*Exercise instructions*
Go through the records below line by line, counting those that contain the word "node"; answer with the count only.

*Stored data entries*
*-*-*

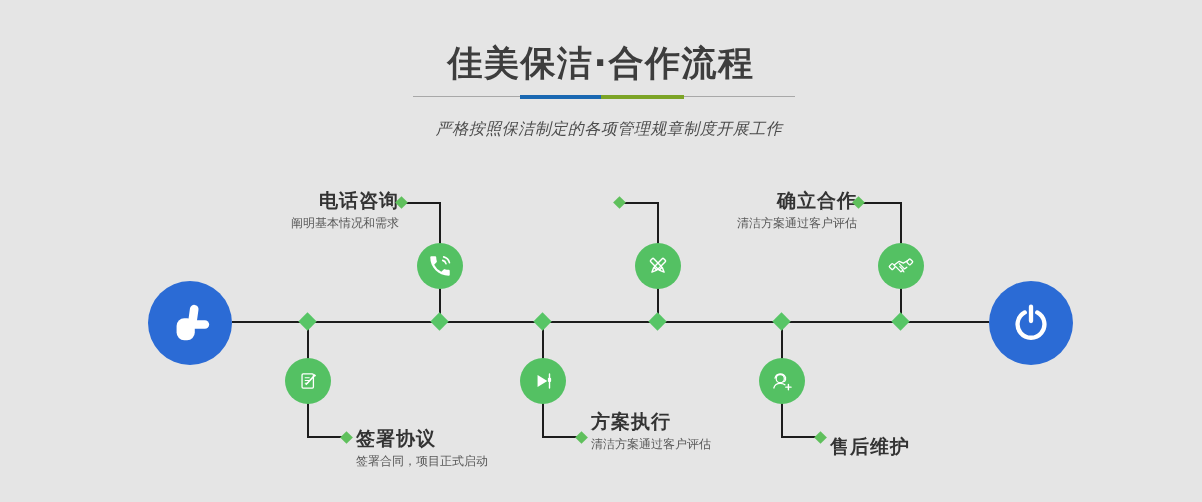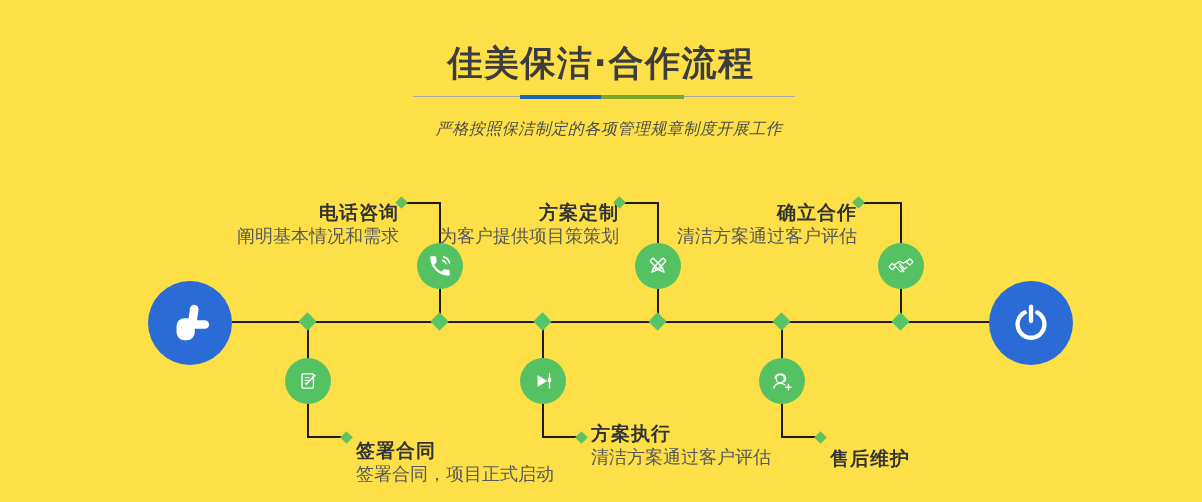--- a/index.html
+++ b/index.html
@@ -4,7 +4,7 @@
 <style>
   html,body{margin:0;padding:0;background:#fff;}
   .stage{
-    position:relative;width:1202px;height:502px;background:#fde047;overflow:hidden;
+    position:relative;width:1202px;height:502px;background:#e5e5e5;overflow:hidden;
     font-family:"DejaVu Sans","Liberation Sans",sans-serif;
   }
   

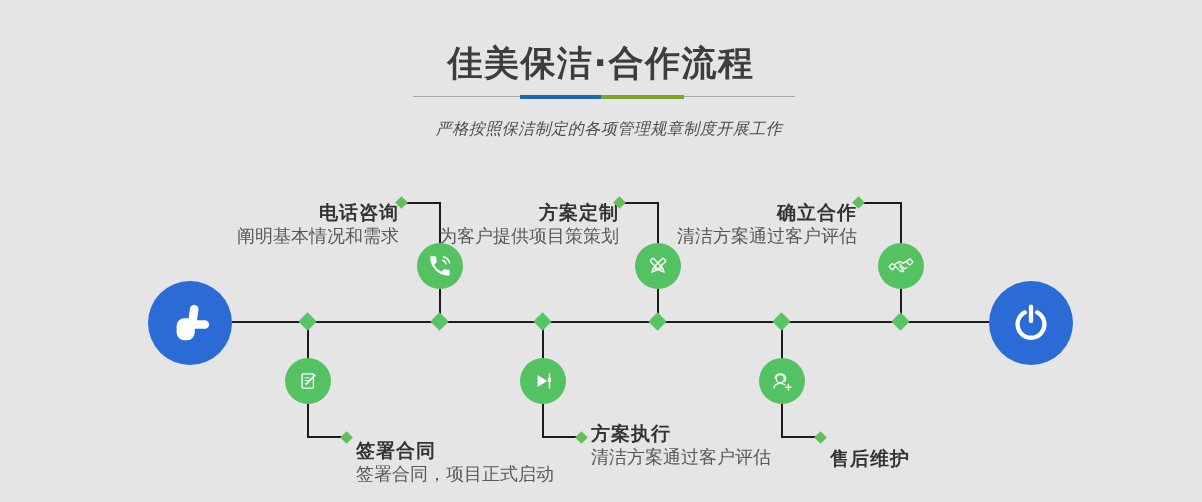--- a/index.html
+++ b/index.html
@@ -37,7 +37,7 @@
   .node-blue{width:84px;height:84px;background:#2b6bd5;}
   .node-green{width:46px;height:46px;background:#54c163;}
   
-  .step{position:absolute;white-space:nowrap;z-index:2;margin-top:12px;}
+  .step{position:absolute;white-space:nowrap;z-index:2;}
   .step-top{text-align:right;}
   .step-bottom{text-align:left;}
   .step-title{font-size:19px;font-weight:bold;color:#333333;line-height:22px;letter-spacing:1px;}

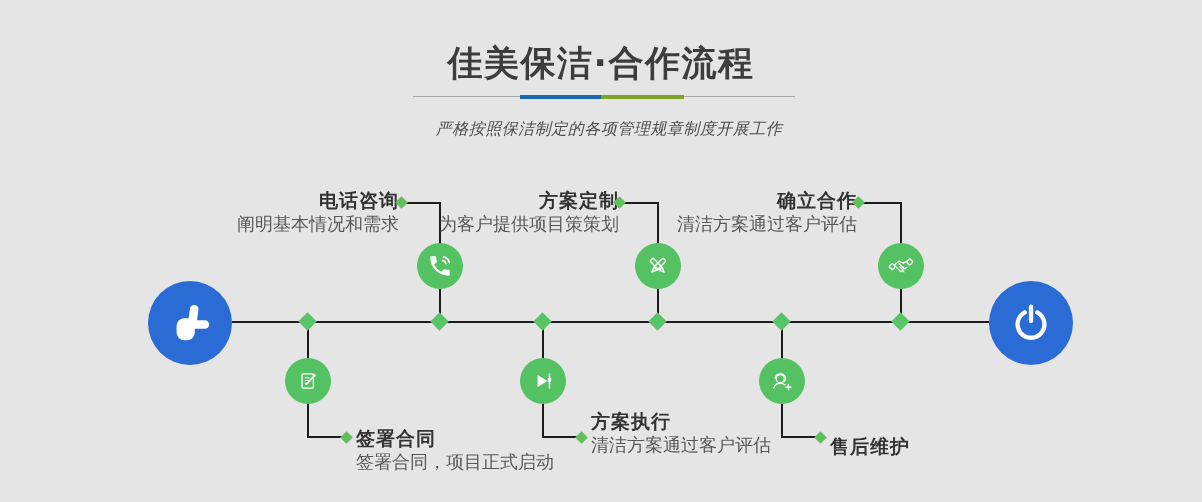--- a/index.html
+++ b/index.html
@@ -184,10 +184,6 @@
     <div class="step-title">电话咨询</div>
     <div class="step-desc">阐明基本情况和需求</div>
   </div>
-  <div class="step step-top" style="right:583px;top:189px;">
-    <div class="step-title">方案定制</div>
-    <div class="step-desc">为客户提供项目策策划</div>
-  </div>
   <div class="step step-top" style="right:345px;top:189px;">
     <div class="step-title">确立合作</div>
     <div class="step-desc">清洁方案通过客户评估</div>

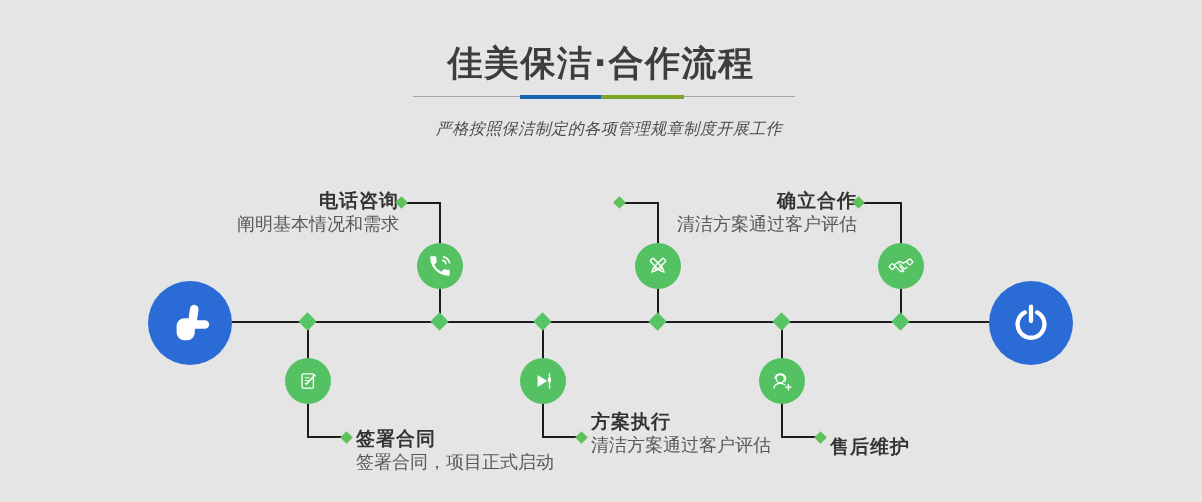--- a/index.html
+++ b/index.html
@@ -41,7 +41,7 @@
   .step-top{text-align:right;}
   .step-bottom{text-align:left;}
   .step-title{font-size:19px;font-weight:bold;color:#333333;line-height:22px;letter-spacing:1px;}
-  .step-desc{font-size:18px;color:#585858;margin-top:4px;line-height:17px;}
+  .step-desc{font-size:12px;color:#585858;margin-top:4px;line-height:17px;}
   svg{display:block;}
 </style>
 </head>

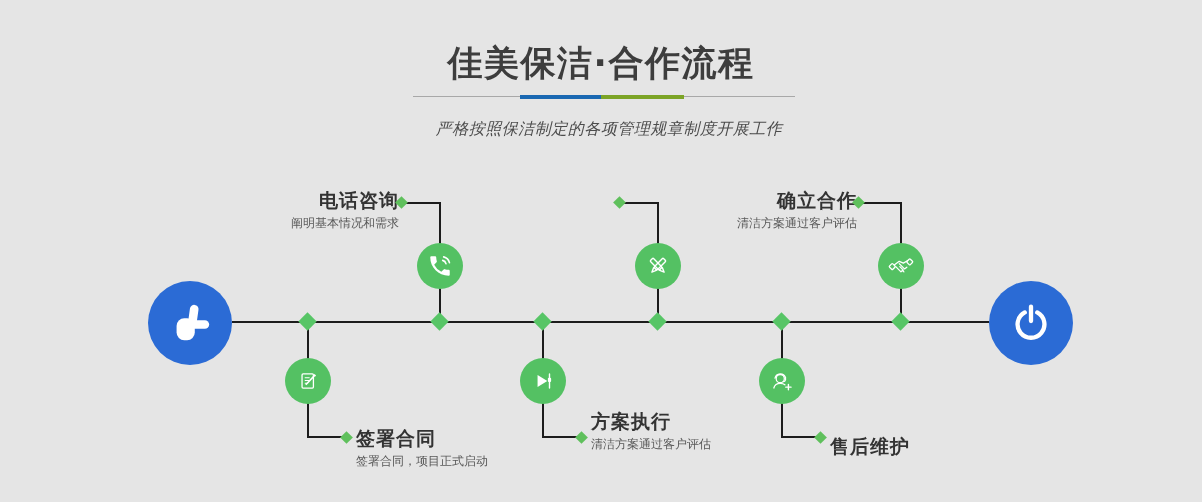--- a/index.html
+++ b/index.html
@@ -190,7 +190,7 @@
   </div>
 
   <div class="step step-bottom" style="left:356px;top:427px;">
-    <div class="step-title">签署合同</div>
+    <div class="step-title">签署协议</div>
     <div class="step-desc">签署合同，项目正式启动</div>
   </div>
   <div class="step step-bottom" style="left:591px;top:410px;">

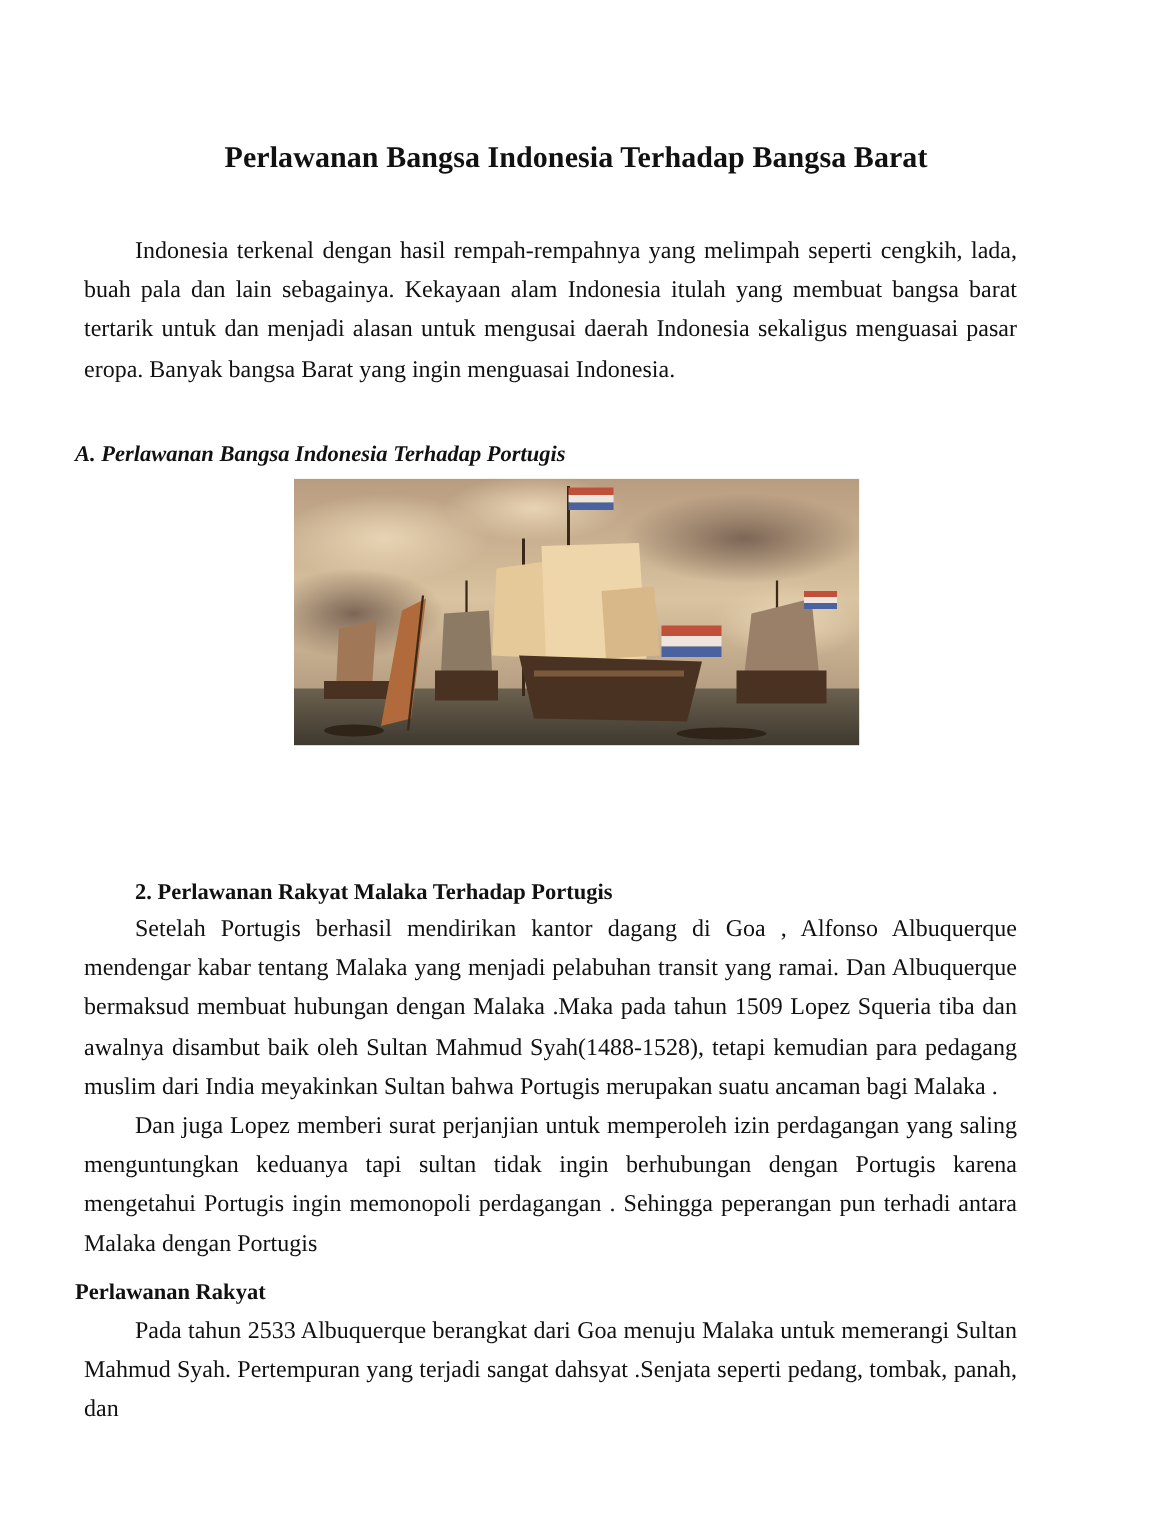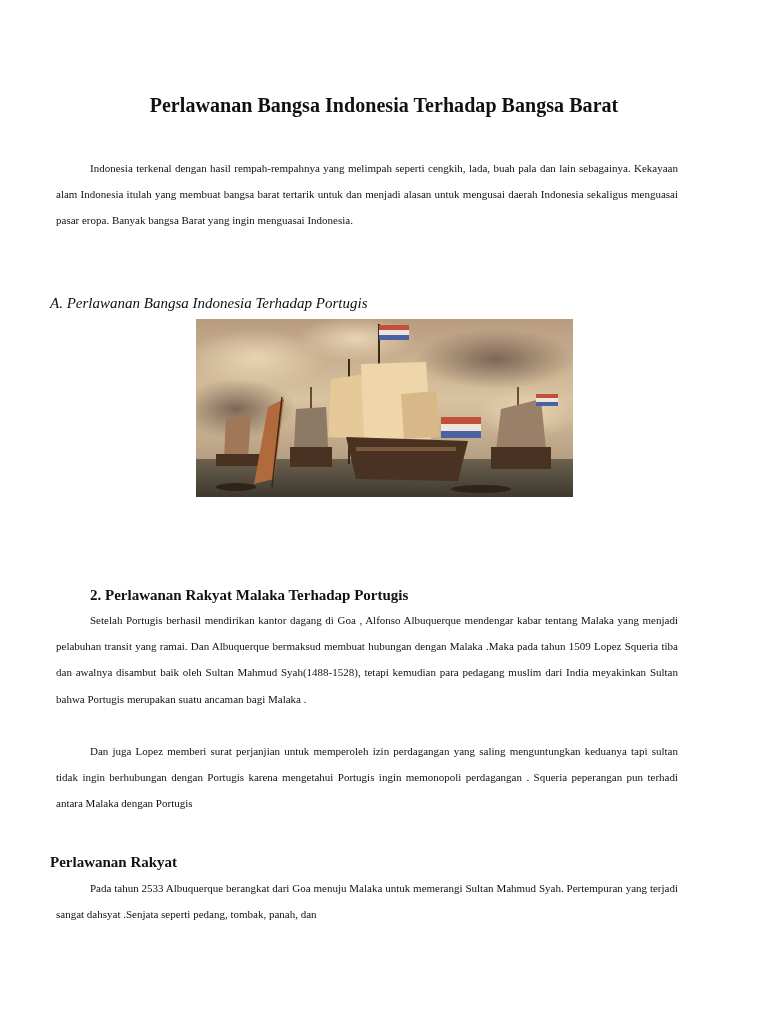--- a/index.html
+++ b/index.html
@@ -8,7 +8,7 @@
   .page { position: absolute; left: 0; top: 0; width: 768px; height: 840px; }
   .title { position: absolute; left: 0; top: 91px; width: 768px; text-align: center;
            font-size: 20px; font-weight: bold; line-height: 28px; letter-spacing: 0.05px; }
-  .para { position: absolute; left: 56px; width: 622px; font-size: 11px;
+  .para { position: absolute; left: 56px; width: 622px; font-size: 16px;
           line-height: 26.2px; text-align: justify; text-align-last: left; }
   .indent { text-indent: 34px; }
   .heading-a { position: absolute; left: 50px; top: 290px; font-size: 15px;

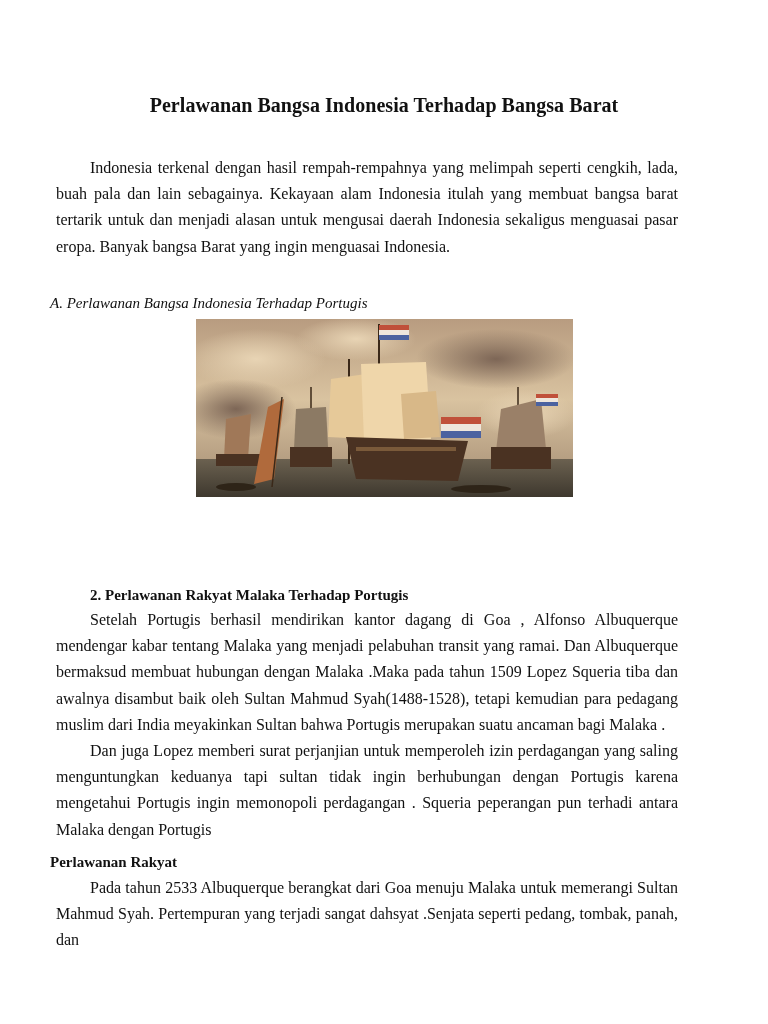--- a/index.html
+++ b/index.html
@@ -12,7 +12,7 @@
           line-height: 26.2px; text-align: justify; text-align-last: left; }
   .indent { text-indent: 34px; }
   .heading-a { position: absolute; left: 50px; top: 290px; font-size: 15px;
-               font-weight: normal; font-style: italic; line-height: 26px; }
+               font-weight: bold; font-style: italic; line-height: 26px; }
   .heading-1 { position: absolute; left: 90px; top: 582px; font-size: 15px;
                font-weight: bold; line-height: 26px; }
   .heading-pr { position: absolute; left: 50px; top: 849px; font-size: 15px;

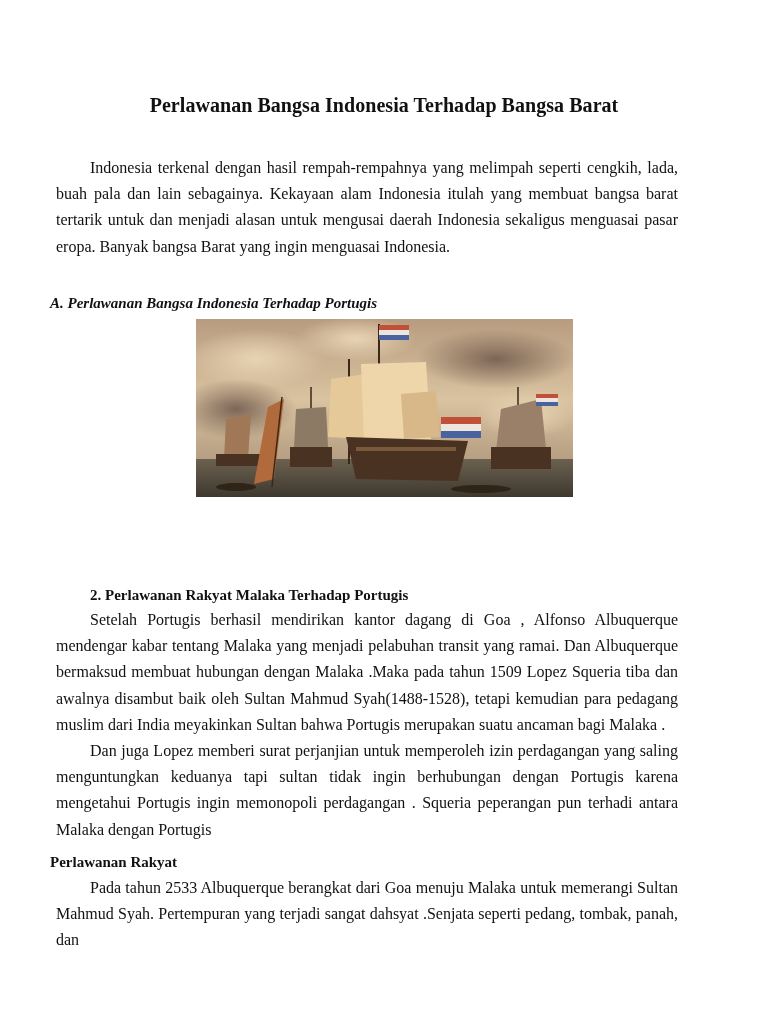--- a/index.html
+++ b/index.html
@@ -105,7 +105,7 @@
 
   <p class="para indent" style="top:607px; margin:0;">Setelah Portugis berhasil mendirikan kantor dagang di Goa , Alfonso Albuquerque mendengar kabar tentang Malaka yang menjadi pelabuhan transit yang ramai. Dan Albuquerque bermaksud membuat hubungan dengan Malaka .Maka pada tahun 1509 Lopez Squeria tiba dan awalnya disambut baik oleh Sultan Mahmud Syah(1488-1528), tetapi kemudian para pedagang muslim dari India meyakinkan Sultan bahwa Portugis merupakan suatu ancaman bagi Malaka .</p>
 
-  <p class="para indent" style="top:738px; margin:0;">Dan juga Lopez memberi surat perjanjian untuk memperoleh izin perdagangan yang saling menguntungkan keduanya tapi sultan tidak ingin berhubungan dengan Portugis karena mengetahui Portugis ingin memonopoli perdagangan . Squeria peperangan pun terhadi antara Malaka dengan Portugis</p>
+  <p class="para indent" style="top:738px; margin:0;">Dan juga Lopez memberi surat perjanjian untuk memperoleh izin perdagangan yang saling menguntungkan keduanya tapi sultan tidak ingin berhubungan dengan Portugis karena mengetahui Portugis ingin memonopoli perdagangan . Sehingga peperangan pun terhadi antara Malaka dengan Portugis</p>
 
   <div class="heading-pr">Perlawanan Rakyat</div>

*-*-*

*Answer for the task*
2